PERPIGNAN -QUOTIDIEN L’INDEPENDANT
Christophe Beck, "L’otage oublié", est décédé
Ce Millassois âgé de 64 ans qui avait survécu à plus d’un an de séquestration dans l’enfer de la jungle vénézuelienne a succombé, il y a deux jours, à une crise cardiaque à son domicile de Ponteilla où il tentait de reconstruire sa vie.
"On a eu le grand bonheur de le retrouver après sa séquestration, on a pu en profiter jusqu’ici mais au final, ça l’a tué". Dans un sanglot, submergée par la douleur, Francesca Beck ne peut se résoudre à pardonner ceux qui ont séquestré son père 371 jours durant dans l’enfer de la jungle amazonienne. Et surtout ceux qui ne l’ont pas accompagné ensuite.
371 jours dans la jungle
C’est en 1992 que l’entrepreneur installé à Millas décide de revendre sa société spécialisée dans l’aluminium (et qui porte toujours son nom) pour s’installer au Venezuela, plus précisément dans l’Etat de Barinas, province de Libertad... Là, sur sa propriété de 1 000 hectares, Christophe Beck se reconvertit dans l’élevage de zébus blancs. Depuis sa ferme, le sexagénaire gère un troupeau de 1 200 têtes. Et attise les convoitises. Le 13 décembre 2005, sa vie a bas culé, à jamais. Et avec lui, celle des siens. Au petit matin, la ferme est prise d’assaut par une bande de guérilleros armés. Sous les yeux médusés de son épouse, l’éleveur est enlevé, nu. Sans ménagement. Martine ne le reverra plus durant 370 jours.

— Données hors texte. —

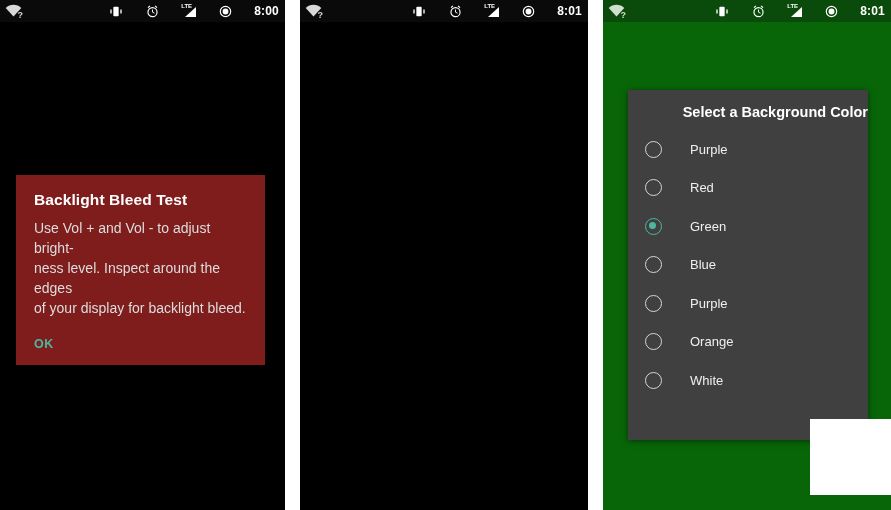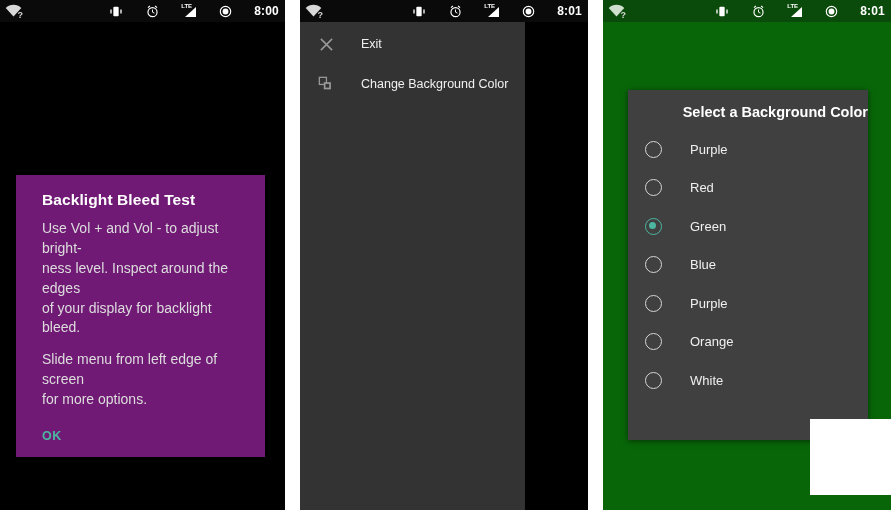--- a/index.html
+++ b/index.html
@@ -227,26 +227,6 @@
       </span>
     </div>
 
-    <div id="nav-drawer">
-      <div class="menu-item" style="margin-top:2px">
-        <span class="menu-ico">
-          <svg width="15" height="15" viewBox="0 0 16 16">
-            <path d="M2 2 L14 14 M14 2 L2 14" stroke="#9a9a9a" stroke-width="1.6"></path>
-          </svg>
-        </span>
-        <span class="menu-label">Exit</span>
-      </div>
-      <div class="menu-item">
-        <span class="menu-ico">
-          <svg width="16" height="16" viewBox="0 0 18 18">
-            <rect x="1.5" y="1.5" width="8" height="8" fill="none" stroke="#9a9a9a" stroke-width="1.4"></rect>
-            <rect x="6.5" y="7" width="8" height="8" fill="#9a9a9a"></rect>
-            <rect x="8.4" y="8.9" width="4.2" height="4.2" fill="#333333"></rect>
-          </svg>
-        </span>
-        <span class="menu-label">Change Background Color</span>
-      </div>
-    </div>
   </div>
 
   <div class="gutter" id="gutter-2"></div>

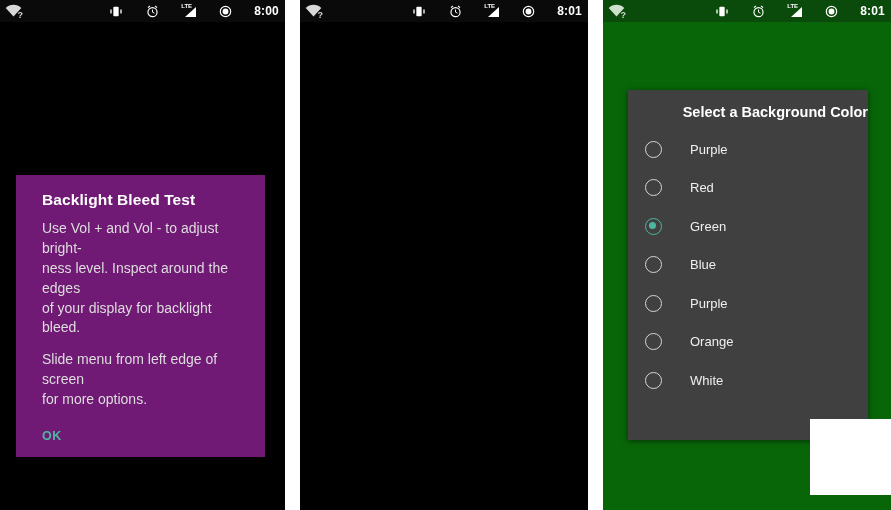--- a/index.html
+++ b/index.html
@@ -43,8 +43,8 @@
   
   #bleed-dialog {
     position: absolute; left: 16px; top: 175px; width: 249px;
-    background: #701a75;
-    padding: 16px 18px 12px 26px;
+    background: #7f1d1d;
+    padding: 16px 18px 12px 18px;
     box-shadow: 0 1px 6px rgba(0,0,0,.6);
   }
   #bleed-dialog .dlg-title {

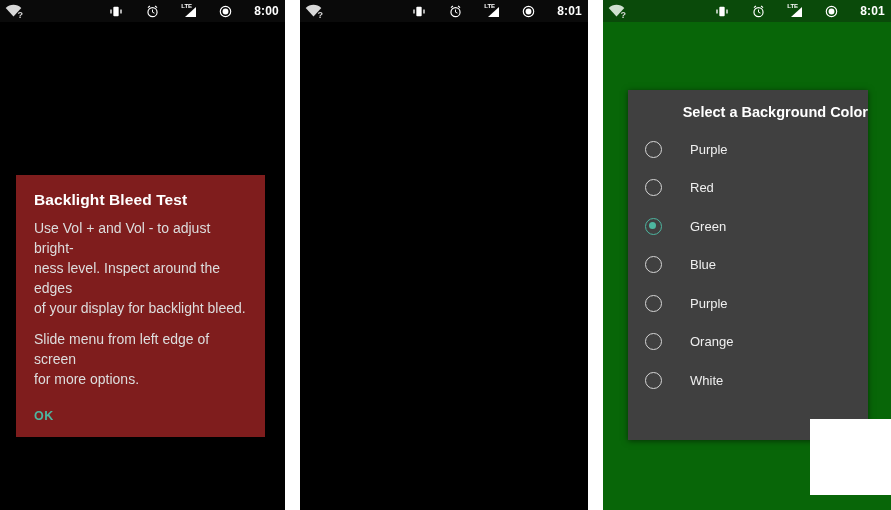--- a/index.html
+++ b/index.html
@@ -177,8 +177,6 @@
       <div class="dlg-body">Use Vol + and Vol - to adjust bright-
 ness level. Inspect around the edges
 of your display for backlight bleed.</div>
-      <div class="dlg-body">Slide menu from left edge of screen
-for more options.</div>
       <div class="dlg-actions">
         <button class="btn-flat">OK</button>
       </div>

Plus d’un an de doutes, un an de tous les combats aussi pour sa famille restée dans les P.-O. Car, comme il est de coutume dans cette région, les ravisseurs, membres de l’ELN (Ejercito liberacion nacional) et du FBL (Fuerzas bolivianas de liberacion) ne tardent pas à réclamer une rançon, 40 000 euros. Elle sera payée en deux fois. Et met un terme à un an de survie dans des conditions épouvantables.
Une reconnaissance
Le 24 décembre 2006, l’avion qui ramène Christophe Beck se pose à Perpignan. L’homme, marqué physiquement (il a passé les sept derniers mois enchaîné à un arbre) et moralement par les conditions de sa captivité dans la jungle, est accueilli dans un énorme soulagement par les siens. Un Noël inoubliable qui marque la fin d’un véritable calvaire pour cette famille.

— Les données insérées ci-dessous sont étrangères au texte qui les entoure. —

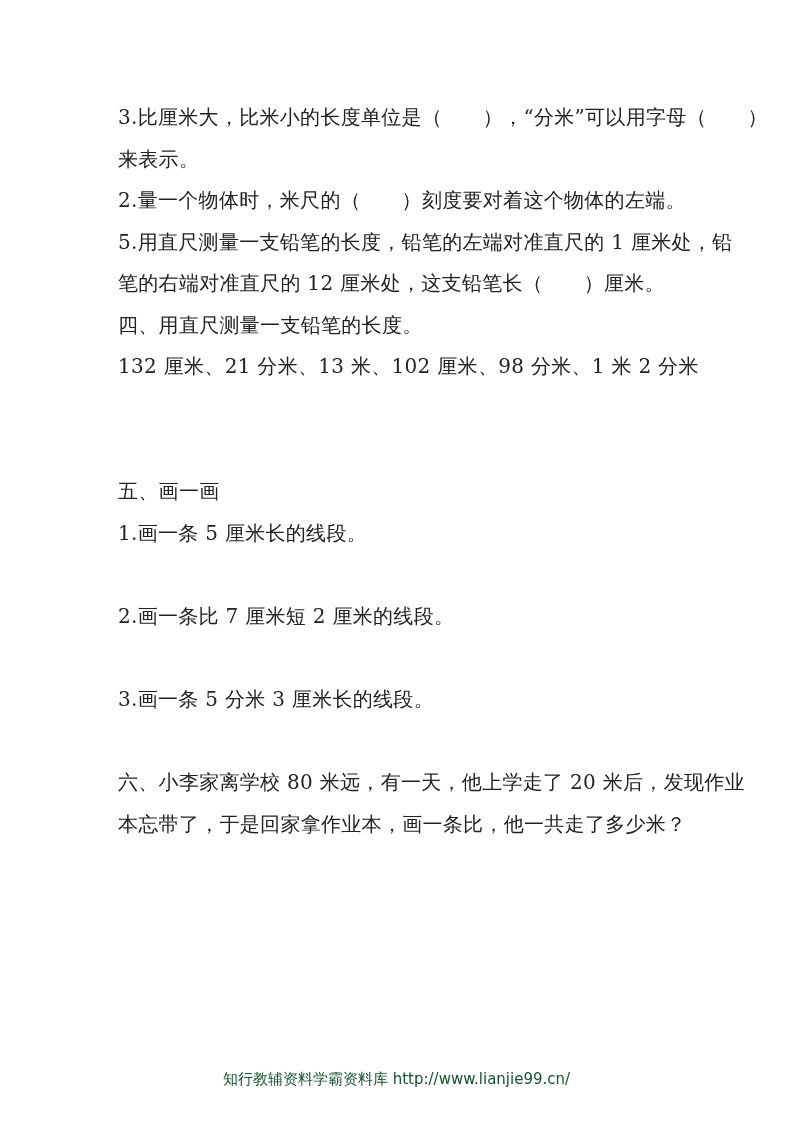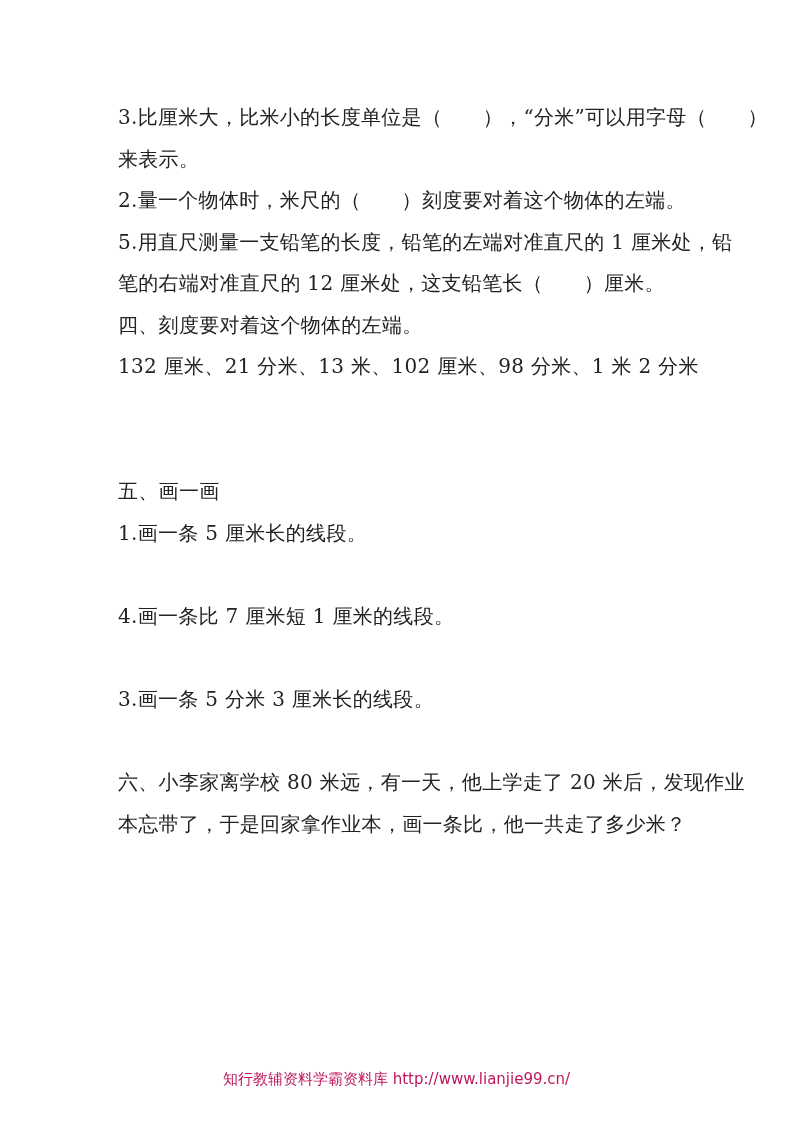--- a/index.html
+++ b/index.html
@@ -19,7 +19,7 @@
   <div class="line" style="top:232px">5.用直尺测量一支铅笔的长度，铅笔的左端对准直尺的 1 厘米处，铅</div>
   <div class="line" style="top:273px">笔的右端对准直尺的 12 厘米处，这支铅笔长（　　）厘米。</div>
 
-  <div class="line" style="top:315px">四、刻度要对着这个物体的左端。</div>
+  <div class="line" style="top:315px">四、用直尺测量一支铅笔的长度。</div>
   <div class="line" style="top:356px">132 厘米、21 分米、13 米、102 厘米、98 分米、1 米 2 分米</div>
 
   <div class="line" style="top:481px">五、画一画</div>

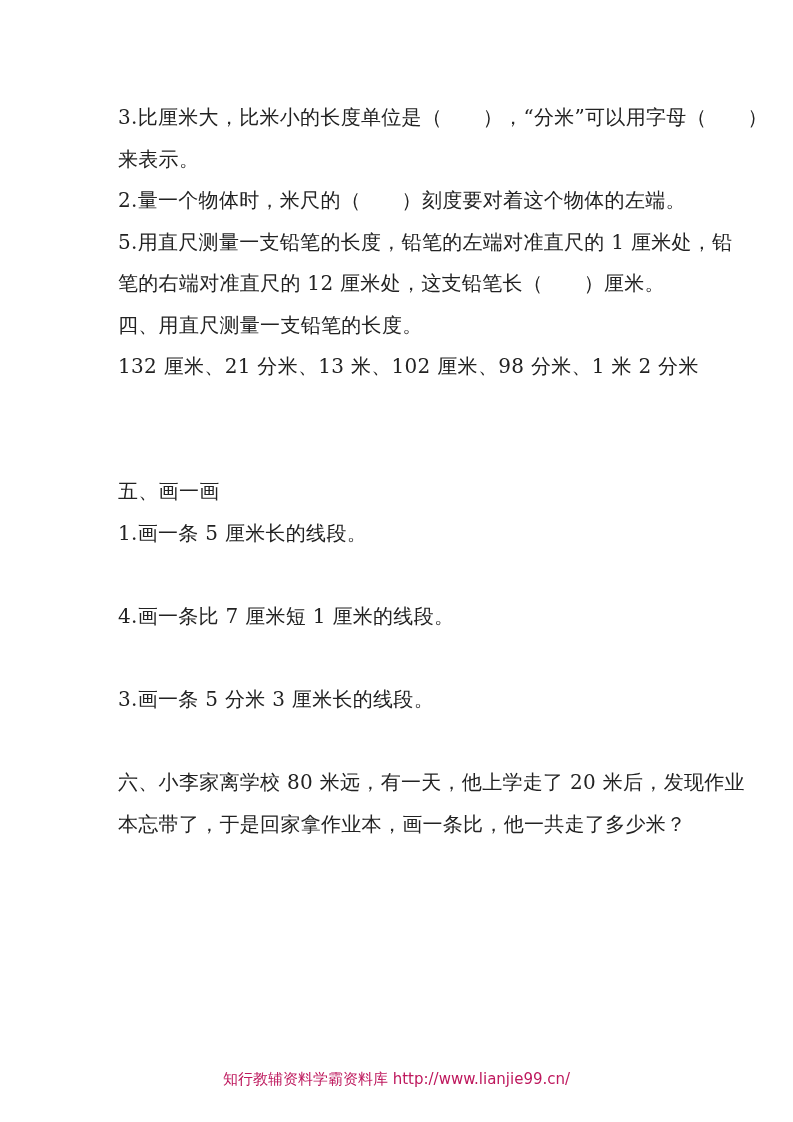--- a/index.html
+++ b/index.html
@@ -24,7 +24,7 @@
 
   <div class="line" style="top:481px">五、画一画</div>
   <div class="line" style="top:523px">1.画一条 5 厘米长的线段。</div>
-  <div class="line" style="top:606px">4.画一条比 7 厘米短 1 厘米的线段。</div>
+  <div class="line" style="top:606px">2.画一条比 7 厘米短 2 厘米的线段。</div>
   <div class="line" style="top:689px">3.画一条 5 分米 3 厘米长的线段。</div>
 
   <div class="line" style="top:772px">六、小李家离学校 80 米远，有一天，他上学走了 20 米后，发现作业</div>

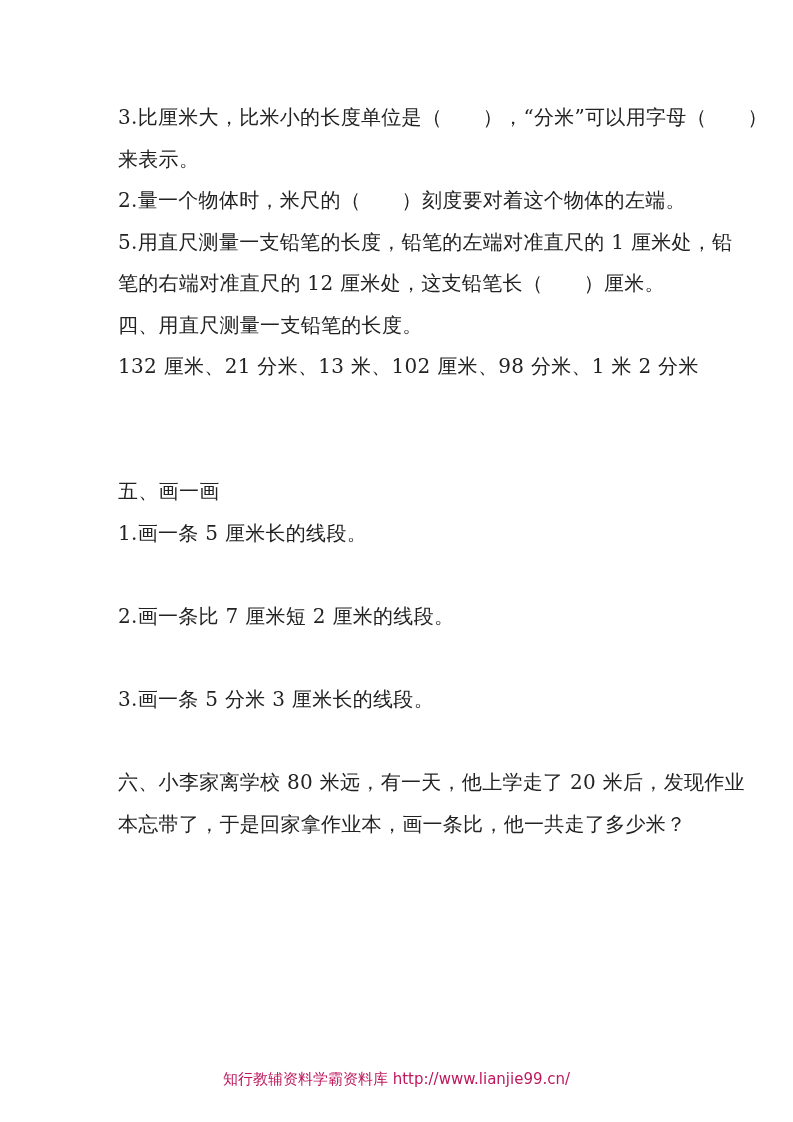--- a/index.html
+++ b/index.html
@@ -7,7 +7,7 @@
          font-family:"DejaVu Serif","Liberation Serif",serif; color:#222; }
   .line { position:absolute; left:118px; font-size:20px; line-height:20px; white-space:nowrap; letter-spacing:0.3px; }
   .footer { position:absolute; left:0; width:793px; top:1070px; text-align:center;
-            font-family:"DejaVu Sans","Liberation Sans",sans-serif; font-size:15px; color:#be185d; }
+            font-family:"DejaVu Sans","Liberation Sans",sans-serif; font-size:15px; color:#14532d; }
 </style>
 </head>
 <body>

En apparence du moins. Car l’otage n’a pas laissé que sa santé dans cette épreuve. L’ancien homme d’affaires a tout perdu et se retrouve livré à lui-même avec pour unique soutien celui de ses proches. Commence alors pour lui un autre combat. "Après sa libération, il n’a eu pour seule aide que celle d’un psychiatre qui s’est contenté de lui donner des tranquillisants. Puis on l’a dirigé vers une association qui vient en aide aux femmes battues !", peste Francesca sa fille, installée à Corbère. "On s’est aperçu que rien n’était prévu pour des ex-otages, pas d’infrastructures, absence d’aide médicale ou psychiatrique... Un manque total de prise en charge".

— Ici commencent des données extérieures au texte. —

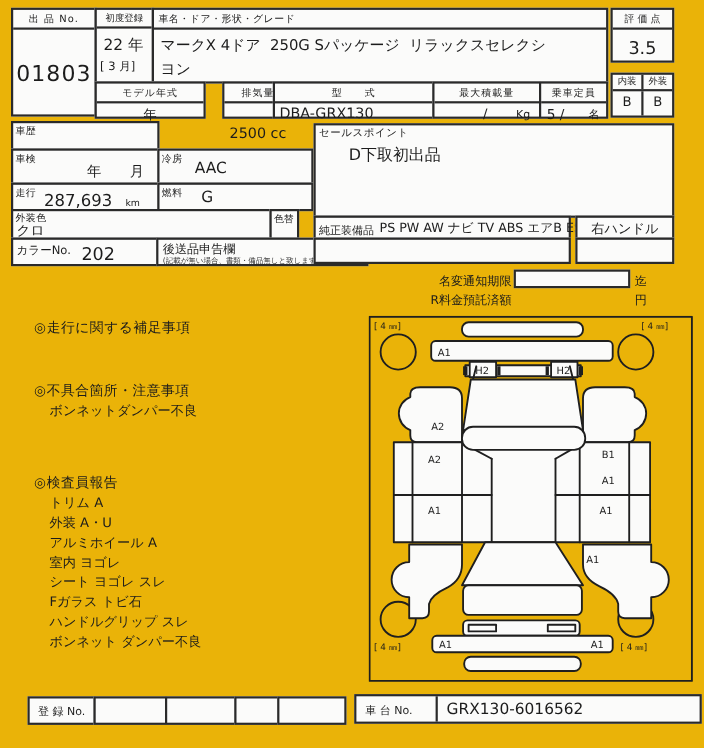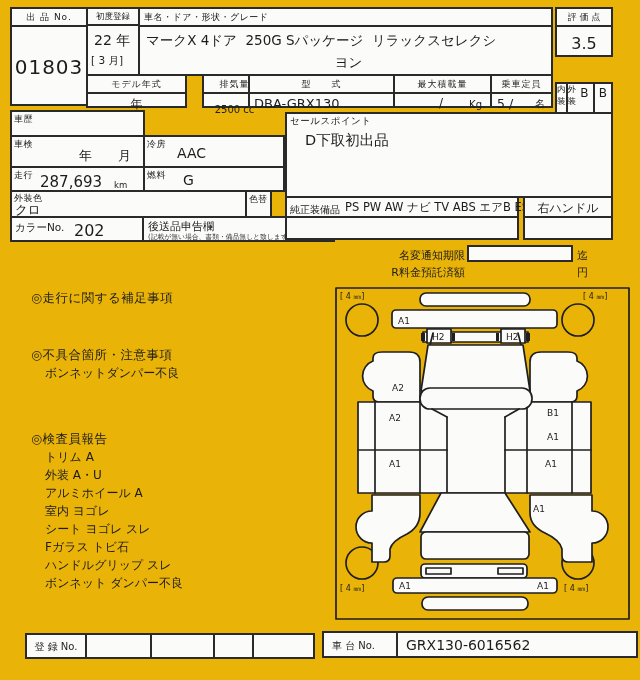--- a/index.html
+++ b/index.html
@@ -38,7 +38,7 @@
   <div class="box" style="left:138px; top:7px; width:415px; height:69px;">
     <span class="lblband" style="text-align:left; padding-left:4px; letter-spacing:0.5px;">車名・ドア・形状・グレード</span>
     <div style="font-size:13.5px; padding:5px 0 0 6px; white-space:pre;">マークX 4ドア  250G Sパッケージ  リラックスセレクシ</div>
-    <div style="font-size:13.5px; padding:4px 0 0 6px;text-align:center;">ヨン</div>
+    <div style="font-size:13.5px; padding:4px 0 0 6px;">ヨン</div>
   </div>
 
   <div class="box" style="left:555px; top:7px; width:58px; height:50px;">

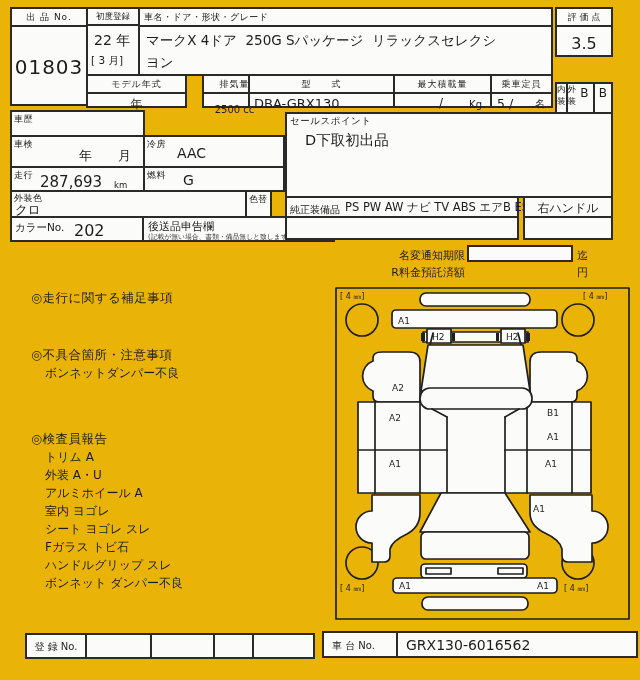--- a/index.html
+++ b/index.html
@@ -46,7 +46,7 @@
     <div class="center" style="font-size:16px; margin-top:7px;">3.5</div>
   </div>
 
-  <div class="box" style="left:555px; top:82px; width:58px; height:41px; display:flex; flex-direction:row;">
+  <div class="box" style="left:555px; top:66px; width:58px; height:41px; display:flex; flex-direction:column;">
     <div style="display:flex; border-bottom:2px solid #2a2a2a; flex:0 0 15px;">
       <span class="center" style="flex:1; font-size:8.5px; border-right:2px solid #2a2a2a;">内装</span>
       <span class="center" style="flex:1; font-size:8.5px;">外装</span>

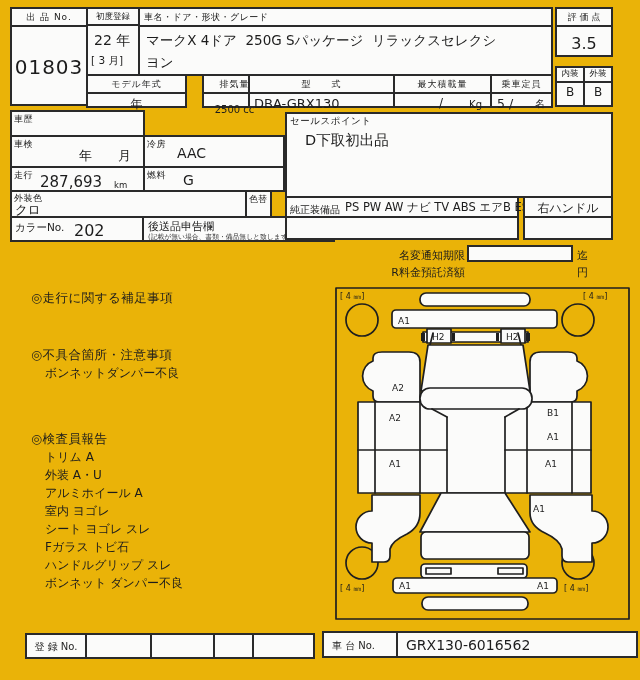--- a/index.html
+++ b/index.html
@@ -63,7 +63,7 @@
   </div>
   <div class="box" style="left:202px; top:74px; width:65px; height:34px;">
     <span class="lblband">排気量</span>
-    <div class="center" style="font-size:10px; padding-top:10px;">2500 cc</div>
+    <div class="center" style="font-size:13px; padding-top:20px;">2500 cc</div>
   </div>
   <div class="box" style="left:248px; top:74px; width:147px; height:34px;">
     <span class="lblband">型　　式</span>

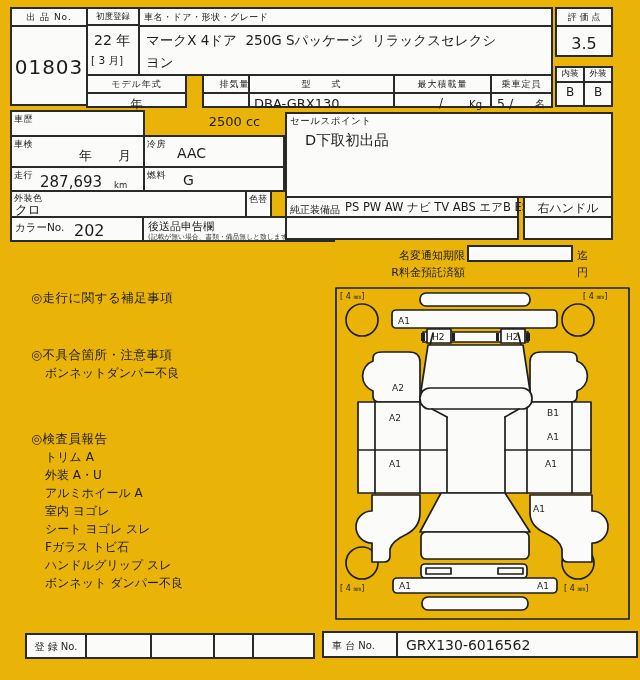--- a/index.html
+++ b/index.html
@@ -126,7 +126,7 @@
 
   <div class="box" style="left:285px; top:112px; width:328px; height:86px;">
     <span class="lbl" style="display:block; padding:1px 0 0 3px; font-size:9.5px;">セールスポイント</span>
-    <div style="font-size:14.5px; padding:3px 0 0 18px;">D下取初出品</div>
+    <div style="font-size:14.5px; padding:3px 0 0 18px;margin-left:12px;">D下取初出品</div>
   </div>
 
   <div class="box" style="left:285px; top:196px; width:234px; height:22px;">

Christophe Beck, qui doit s’installer dans un mobile home se fait le porte-parole de ceux qui, comme lui, ont connu la souffrance d’une séquestration. Il intègre l’association "Otages du monde" et écrit un livre au titre évocateur : "L’otage oublié" (*) sort en avril 2009 et raconte sa terrible expérience.
Depuis, avec son épouse, il s’était reconstruit. Il s’était installé à Ponteilla où il avait retapé une maison. Sa dernière demeure. Christophe Beck s’est éteint mercredi soir, à 20 h, foudroyé sur son canapé par une crise cardiaque. Il venait tout juste de subir une opération du coeur suite à une alerte. "Il s’était reconstruit, il était apaisé, mais ce n’était plus la même person ne depuis" , pleure sa fille. (*) "L’otage oublié", aux éditions Jean-Claude Gawswitch. Les obsèques religieuses auront lieu lundi matin en l’église d’Ille-sur-Têt avant la crémation à Canet vers midi.